AIM OF THE TASK: In the listing below, locate the line that contains "tax: 2.98 -> 2.82" and the line that contains "ship to: 68". Restate word for word those two lines and every line between them, and nothing else.

MATERIAL PROVIDED:

· · · · · · ·

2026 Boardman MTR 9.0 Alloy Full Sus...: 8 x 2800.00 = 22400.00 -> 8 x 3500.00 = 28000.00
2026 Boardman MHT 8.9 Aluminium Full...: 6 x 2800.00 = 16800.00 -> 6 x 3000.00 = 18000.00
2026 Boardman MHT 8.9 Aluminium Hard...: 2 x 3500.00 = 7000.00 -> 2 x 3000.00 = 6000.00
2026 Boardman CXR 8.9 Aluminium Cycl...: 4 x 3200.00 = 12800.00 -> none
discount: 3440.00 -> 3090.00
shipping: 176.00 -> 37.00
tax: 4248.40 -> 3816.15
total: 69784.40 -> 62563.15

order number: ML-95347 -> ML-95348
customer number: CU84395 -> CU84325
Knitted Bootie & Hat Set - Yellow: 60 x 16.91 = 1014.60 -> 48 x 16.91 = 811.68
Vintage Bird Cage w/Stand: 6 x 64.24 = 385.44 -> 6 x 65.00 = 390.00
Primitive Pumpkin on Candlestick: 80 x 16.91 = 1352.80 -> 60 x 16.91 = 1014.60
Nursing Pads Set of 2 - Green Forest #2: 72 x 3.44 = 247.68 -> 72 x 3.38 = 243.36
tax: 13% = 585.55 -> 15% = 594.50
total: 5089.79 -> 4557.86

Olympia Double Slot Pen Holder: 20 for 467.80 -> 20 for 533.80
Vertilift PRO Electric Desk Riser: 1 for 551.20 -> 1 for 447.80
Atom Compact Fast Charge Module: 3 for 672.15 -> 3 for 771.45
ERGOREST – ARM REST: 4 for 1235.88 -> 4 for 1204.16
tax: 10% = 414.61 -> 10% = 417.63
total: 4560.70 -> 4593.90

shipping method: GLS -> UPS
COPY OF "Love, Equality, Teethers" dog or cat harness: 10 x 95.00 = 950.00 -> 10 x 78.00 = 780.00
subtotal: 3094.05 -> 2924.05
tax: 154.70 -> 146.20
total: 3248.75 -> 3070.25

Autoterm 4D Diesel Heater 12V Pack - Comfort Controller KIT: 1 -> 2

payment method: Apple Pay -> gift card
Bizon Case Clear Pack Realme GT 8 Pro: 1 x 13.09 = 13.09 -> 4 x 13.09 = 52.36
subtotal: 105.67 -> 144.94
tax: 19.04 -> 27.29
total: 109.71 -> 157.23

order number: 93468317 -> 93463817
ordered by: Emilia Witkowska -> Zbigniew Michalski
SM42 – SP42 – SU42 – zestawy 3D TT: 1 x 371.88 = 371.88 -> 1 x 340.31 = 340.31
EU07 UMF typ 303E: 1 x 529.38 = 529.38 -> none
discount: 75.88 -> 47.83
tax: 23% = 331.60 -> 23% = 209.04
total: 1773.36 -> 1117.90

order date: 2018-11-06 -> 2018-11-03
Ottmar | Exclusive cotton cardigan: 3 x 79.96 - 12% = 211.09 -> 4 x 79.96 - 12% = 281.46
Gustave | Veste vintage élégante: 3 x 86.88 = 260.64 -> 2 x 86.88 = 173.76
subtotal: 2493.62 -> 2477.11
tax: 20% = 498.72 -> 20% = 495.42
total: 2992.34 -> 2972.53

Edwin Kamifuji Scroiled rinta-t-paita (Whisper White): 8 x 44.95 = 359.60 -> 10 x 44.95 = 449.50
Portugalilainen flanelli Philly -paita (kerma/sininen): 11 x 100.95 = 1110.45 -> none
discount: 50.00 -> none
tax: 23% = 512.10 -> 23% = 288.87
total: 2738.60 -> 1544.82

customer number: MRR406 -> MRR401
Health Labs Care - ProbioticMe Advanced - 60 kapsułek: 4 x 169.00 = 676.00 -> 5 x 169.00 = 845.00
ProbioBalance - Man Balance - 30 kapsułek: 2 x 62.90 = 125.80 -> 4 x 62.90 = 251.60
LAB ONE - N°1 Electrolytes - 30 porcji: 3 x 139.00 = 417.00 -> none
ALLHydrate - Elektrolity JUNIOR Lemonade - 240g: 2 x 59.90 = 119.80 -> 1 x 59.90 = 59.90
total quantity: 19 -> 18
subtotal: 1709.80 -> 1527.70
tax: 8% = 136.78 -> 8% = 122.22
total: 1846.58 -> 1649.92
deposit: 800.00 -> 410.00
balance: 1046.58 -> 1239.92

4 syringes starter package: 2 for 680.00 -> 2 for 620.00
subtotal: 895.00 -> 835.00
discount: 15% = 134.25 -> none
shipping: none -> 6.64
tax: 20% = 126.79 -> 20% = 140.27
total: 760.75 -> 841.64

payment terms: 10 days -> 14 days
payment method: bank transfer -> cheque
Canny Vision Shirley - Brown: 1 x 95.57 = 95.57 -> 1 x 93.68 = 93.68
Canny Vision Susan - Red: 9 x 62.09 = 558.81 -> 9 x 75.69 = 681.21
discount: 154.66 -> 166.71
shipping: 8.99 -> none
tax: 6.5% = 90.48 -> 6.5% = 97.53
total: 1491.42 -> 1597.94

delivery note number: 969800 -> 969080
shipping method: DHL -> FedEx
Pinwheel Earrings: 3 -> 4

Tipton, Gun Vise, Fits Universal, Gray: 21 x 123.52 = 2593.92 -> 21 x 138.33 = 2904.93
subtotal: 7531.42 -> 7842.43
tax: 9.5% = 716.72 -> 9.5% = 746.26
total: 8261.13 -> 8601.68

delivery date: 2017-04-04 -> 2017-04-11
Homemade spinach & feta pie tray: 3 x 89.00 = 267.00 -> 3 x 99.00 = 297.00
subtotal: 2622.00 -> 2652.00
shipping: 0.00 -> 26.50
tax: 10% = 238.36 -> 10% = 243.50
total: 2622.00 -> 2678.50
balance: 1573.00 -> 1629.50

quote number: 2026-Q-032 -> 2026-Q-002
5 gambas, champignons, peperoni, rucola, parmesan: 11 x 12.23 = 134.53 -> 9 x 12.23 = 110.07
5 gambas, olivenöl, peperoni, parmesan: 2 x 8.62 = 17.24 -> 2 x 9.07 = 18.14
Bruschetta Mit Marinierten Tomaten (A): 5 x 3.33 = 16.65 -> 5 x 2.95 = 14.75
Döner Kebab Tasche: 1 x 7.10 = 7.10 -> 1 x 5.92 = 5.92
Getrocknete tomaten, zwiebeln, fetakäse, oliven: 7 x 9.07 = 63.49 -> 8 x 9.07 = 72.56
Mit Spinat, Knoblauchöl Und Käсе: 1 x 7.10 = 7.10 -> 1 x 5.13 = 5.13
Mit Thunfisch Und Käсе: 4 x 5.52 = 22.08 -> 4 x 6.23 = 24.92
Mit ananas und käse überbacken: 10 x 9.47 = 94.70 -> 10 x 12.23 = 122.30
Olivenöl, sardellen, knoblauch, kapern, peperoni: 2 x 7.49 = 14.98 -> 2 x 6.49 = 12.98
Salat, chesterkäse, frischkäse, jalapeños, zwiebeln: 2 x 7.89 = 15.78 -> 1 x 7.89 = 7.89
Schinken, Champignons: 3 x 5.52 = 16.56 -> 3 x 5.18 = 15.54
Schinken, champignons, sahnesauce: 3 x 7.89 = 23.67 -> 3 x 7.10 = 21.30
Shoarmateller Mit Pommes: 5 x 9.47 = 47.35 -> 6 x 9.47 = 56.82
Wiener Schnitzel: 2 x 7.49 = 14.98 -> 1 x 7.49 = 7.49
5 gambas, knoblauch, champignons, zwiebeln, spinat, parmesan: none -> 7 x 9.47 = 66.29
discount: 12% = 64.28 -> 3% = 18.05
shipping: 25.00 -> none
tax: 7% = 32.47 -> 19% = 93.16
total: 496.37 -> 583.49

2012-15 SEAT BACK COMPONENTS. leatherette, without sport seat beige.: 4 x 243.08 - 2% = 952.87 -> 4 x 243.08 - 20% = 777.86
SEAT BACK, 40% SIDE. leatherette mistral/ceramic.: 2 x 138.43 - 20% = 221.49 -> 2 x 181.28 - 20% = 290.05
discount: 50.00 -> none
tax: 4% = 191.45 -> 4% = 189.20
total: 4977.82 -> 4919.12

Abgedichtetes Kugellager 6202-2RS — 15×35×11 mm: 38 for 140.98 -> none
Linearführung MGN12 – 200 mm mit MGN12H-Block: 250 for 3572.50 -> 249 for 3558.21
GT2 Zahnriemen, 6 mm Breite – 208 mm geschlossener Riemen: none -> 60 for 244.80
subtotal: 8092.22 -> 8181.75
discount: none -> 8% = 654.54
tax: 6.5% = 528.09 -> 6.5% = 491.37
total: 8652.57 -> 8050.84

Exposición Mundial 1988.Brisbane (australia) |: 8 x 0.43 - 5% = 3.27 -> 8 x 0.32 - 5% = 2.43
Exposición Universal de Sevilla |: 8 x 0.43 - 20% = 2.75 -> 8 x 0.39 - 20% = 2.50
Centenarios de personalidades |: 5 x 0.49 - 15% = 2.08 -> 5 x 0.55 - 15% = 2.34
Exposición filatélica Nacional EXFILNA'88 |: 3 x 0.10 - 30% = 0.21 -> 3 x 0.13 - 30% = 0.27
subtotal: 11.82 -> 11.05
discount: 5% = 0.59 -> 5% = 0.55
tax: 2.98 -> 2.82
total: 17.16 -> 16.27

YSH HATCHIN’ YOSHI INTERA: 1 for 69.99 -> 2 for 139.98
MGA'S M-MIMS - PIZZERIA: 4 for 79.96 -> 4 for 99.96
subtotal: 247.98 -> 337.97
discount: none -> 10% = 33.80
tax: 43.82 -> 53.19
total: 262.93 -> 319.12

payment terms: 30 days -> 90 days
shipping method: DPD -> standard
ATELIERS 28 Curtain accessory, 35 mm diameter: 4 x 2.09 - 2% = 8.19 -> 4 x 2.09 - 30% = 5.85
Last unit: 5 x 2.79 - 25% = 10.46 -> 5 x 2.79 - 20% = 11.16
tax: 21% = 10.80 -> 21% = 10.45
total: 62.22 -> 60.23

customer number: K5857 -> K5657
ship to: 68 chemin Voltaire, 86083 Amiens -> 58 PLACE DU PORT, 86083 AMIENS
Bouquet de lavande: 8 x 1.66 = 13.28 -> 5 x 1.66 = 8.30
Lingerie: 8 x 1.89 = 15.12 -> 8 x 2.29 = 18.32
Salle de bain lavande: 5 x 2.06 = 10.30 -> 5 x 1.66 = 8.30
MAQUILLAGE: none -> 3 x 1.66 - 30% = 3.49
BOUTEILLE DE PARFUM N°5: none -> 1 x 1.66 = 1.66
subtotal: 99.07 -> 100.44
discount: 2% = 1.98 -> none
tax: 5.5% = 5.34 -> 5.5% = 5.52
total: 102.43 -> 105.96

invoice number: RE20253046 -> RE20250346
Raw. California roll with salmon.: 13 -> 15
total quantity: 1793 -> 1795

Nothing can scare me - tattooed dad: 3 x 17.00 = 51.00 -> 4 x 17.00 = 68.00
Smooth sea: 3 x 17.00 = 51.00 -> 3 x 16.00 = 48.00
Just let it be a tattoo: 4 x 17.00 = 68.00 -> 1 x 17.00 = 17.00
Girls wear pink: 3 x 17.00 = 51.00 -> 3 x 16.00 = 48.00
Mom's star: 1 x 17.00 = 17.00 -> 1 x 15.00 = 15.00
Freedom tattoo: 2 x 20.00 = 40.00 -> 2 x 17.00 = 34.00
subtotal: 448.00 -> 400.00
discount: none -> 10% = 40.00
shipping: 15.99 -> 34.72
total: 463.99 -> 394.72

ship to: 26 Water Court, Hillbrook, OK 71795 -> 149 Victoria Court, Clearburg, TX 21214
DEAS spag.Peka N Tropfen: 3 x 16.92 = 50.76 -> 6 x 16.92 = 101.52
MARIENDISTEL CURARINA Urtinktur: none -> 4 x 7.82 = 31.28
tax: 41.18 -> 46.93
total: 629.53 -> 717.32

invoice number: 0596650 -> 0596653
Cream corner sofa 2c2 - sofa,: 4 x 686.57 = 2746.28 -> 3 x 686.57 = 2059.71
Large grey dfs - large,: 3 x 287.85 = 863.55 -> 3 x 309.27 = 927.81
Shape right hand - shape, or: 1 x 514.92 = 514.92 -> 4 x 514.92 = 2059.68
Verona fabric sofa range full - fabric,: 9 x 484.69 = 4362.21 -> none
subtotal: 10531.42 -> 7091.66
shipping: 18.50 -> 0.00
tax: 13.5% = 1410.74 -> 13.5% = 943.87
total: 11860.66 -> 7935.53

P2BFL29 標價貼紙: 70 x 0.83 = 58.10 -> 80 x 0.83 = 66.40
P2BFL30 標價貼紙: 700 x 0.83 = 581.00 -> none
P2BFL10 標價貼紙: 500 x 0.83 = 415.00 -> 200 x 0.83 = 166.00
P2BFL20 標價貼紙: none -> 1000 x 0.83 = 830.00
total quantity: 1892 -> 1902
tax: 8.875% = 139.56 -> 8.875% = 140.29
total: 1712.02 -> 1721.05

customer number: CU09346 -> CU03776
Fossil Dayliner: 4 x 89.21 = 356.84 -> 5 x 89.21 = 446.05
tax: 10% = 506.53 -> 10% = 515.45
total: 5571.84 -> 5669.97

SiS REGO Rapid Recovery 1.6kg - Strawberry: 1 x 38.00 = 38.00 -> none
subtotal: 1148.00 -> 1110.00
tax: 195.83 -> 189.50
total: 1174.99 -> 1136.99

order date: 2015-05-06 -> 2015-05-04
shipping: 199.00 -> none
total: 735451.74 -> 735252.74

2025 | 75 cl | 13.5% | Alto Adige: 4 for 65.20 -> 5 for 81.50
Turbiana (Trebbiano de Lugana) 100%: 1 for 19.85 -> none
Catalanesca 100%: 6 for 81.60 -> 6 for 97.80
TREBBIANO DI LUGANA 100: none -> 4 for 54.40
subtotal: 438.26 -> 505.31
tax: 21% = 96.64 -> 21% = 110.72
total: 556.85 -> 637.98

· · · · · · ·

ANSWER TO THIS PROBLEM:
tax: 2.98 -> 2.82
total: 17.16 -> 16.27

YSH HATCHIN’ YOSHI INTERA: 1 for 69.99 -> 2 for 139.98
MGA'S M-MIMS - PIZZERIA: 4 for 79.96 -> 4 for 99.96
subtotal: 247.98 -> 337.97
discount: none -> 10% = 33.80
tax: 43.82 -> 53.19
total: 262.93 -> 319.12

payment terms: 30 days -> 90 days
shipping method: DPD -> standard
ATELIERS 28 Curtain accessory, 35 mm diameter: 4 x 2.09 - 2% = 8.19 -> 4 x 2.09 - 30% = 5.85
Last unit: 5 x 2.79 - 25% = 10.46 -> 5 x 2.79 - 20% = 11.16
tax: 21% = 10.80 -> 21% = 10.45
total: 62.22 -> 60.23

customer number: K5857 -> K5657
ship to: 68 chemin Voltaire, 86083 Amiens -> 58 PLACE DU PORT, 86083 AMIENS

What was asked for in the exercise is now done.